Leaving Dublin I head west for Galway where a weekend of golf and the International Oyster Festival awaits. I fall asleep and when I wake the plane is shaking from side to side and my face, pushed against the window, is greeted by the frightening sight of the earth less than 20 feet away. I reel in horror and emit a high-pitched squeal: we’re clearly all about to die, crashing into a field of sheep. Random episodes from my life flash before me and then I remember that I got off the plane eight hours earlier and am currently on a train which has every right to be hurtling through a field. I grin nervously at the startled faces of my fellow passengers.
At Galway station it takes less than half a second to appreciate that I’ve arrived somewhere special. The buzz is more like a major sporting occasion than a weekend to mark the seasonal haul of fresh produce. I wander towards the Latin Quarter, pushing my way through crowds of excited festival-goers, find something to eat, down the first Guinness of the weekend and then take a minicab to my hotel.
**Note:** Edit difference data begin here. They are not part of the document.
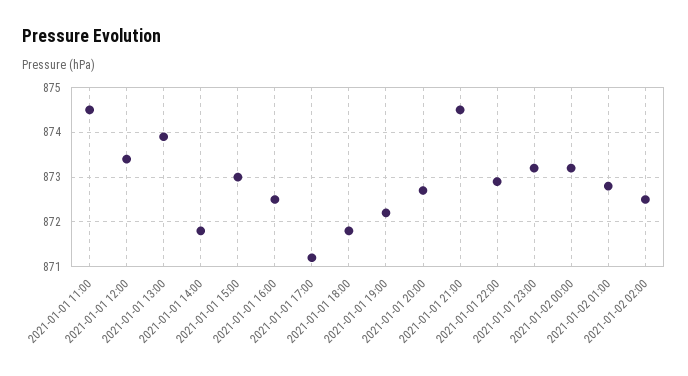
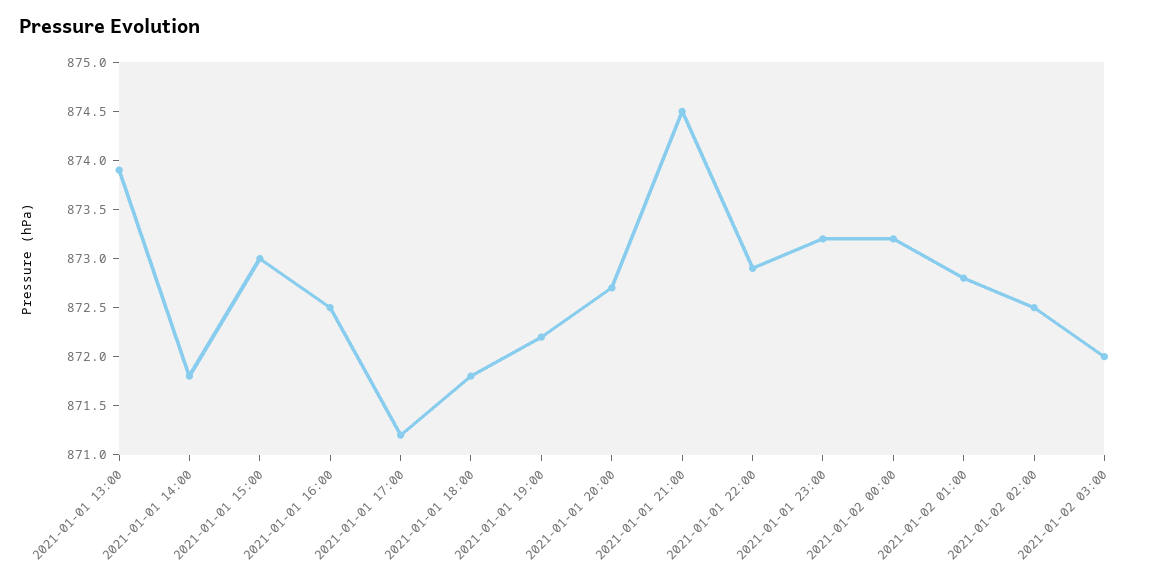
2021-01-01 11:00: 874.5 -> none
2021-01-01 12:00: 873.5 -> none
2021-01-02 03:00: none -> 872

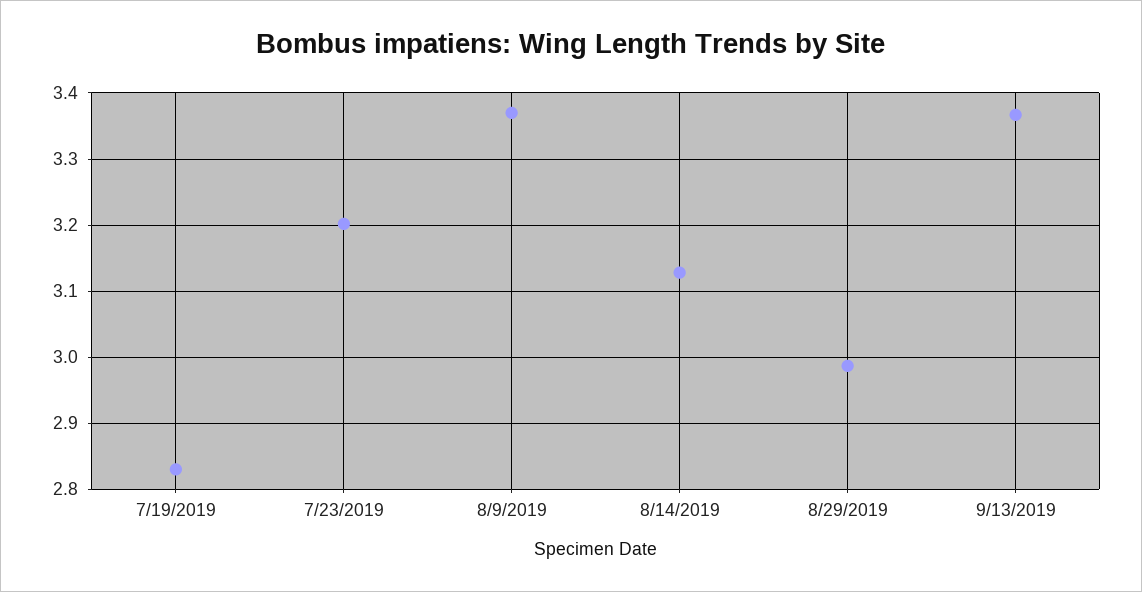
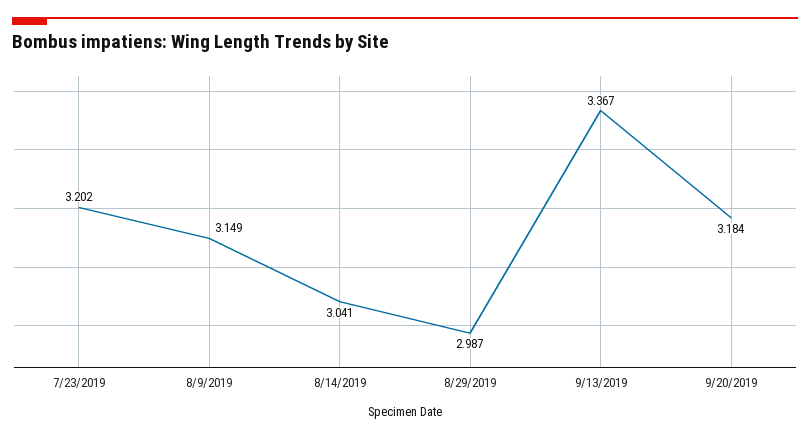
7/19/2019: 2.83 -> none
8/9/2019: 3.37 -> 3.149
8/14/2019: 3.13 -> 3.041
9/20/2019: none -> 3.184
The driver is a gentle old soul who drives slower than I could have walked. He asks me only the simplest of questions but somehow prompts me to tell my recent life story and then offers some sage, if a little eccentric, advice. We bid farewell like the oldest of friends. Extraordinary, but also very Irish.
The friendly welcome continues in the lobby of the Glenlo Abbey Hotel where Marie and Louise on reception laugh at all my inane jokes, give me a full tour and then settle me in the lounge, with a pot of tea and my laptop fired up to file my Annika Sorenstam interview. I notice that Hilary Clinton stayed at the Glenlo Abbey in 1999 which is an odd coincidence because the previous weekend, whilst at the Spanish Open, I stayed at the Villa Padierna in Marbella, a recent holiday destination for Michele Obama. Marie and Louise suggest that, for my own safety, I stop stalking First Ladies.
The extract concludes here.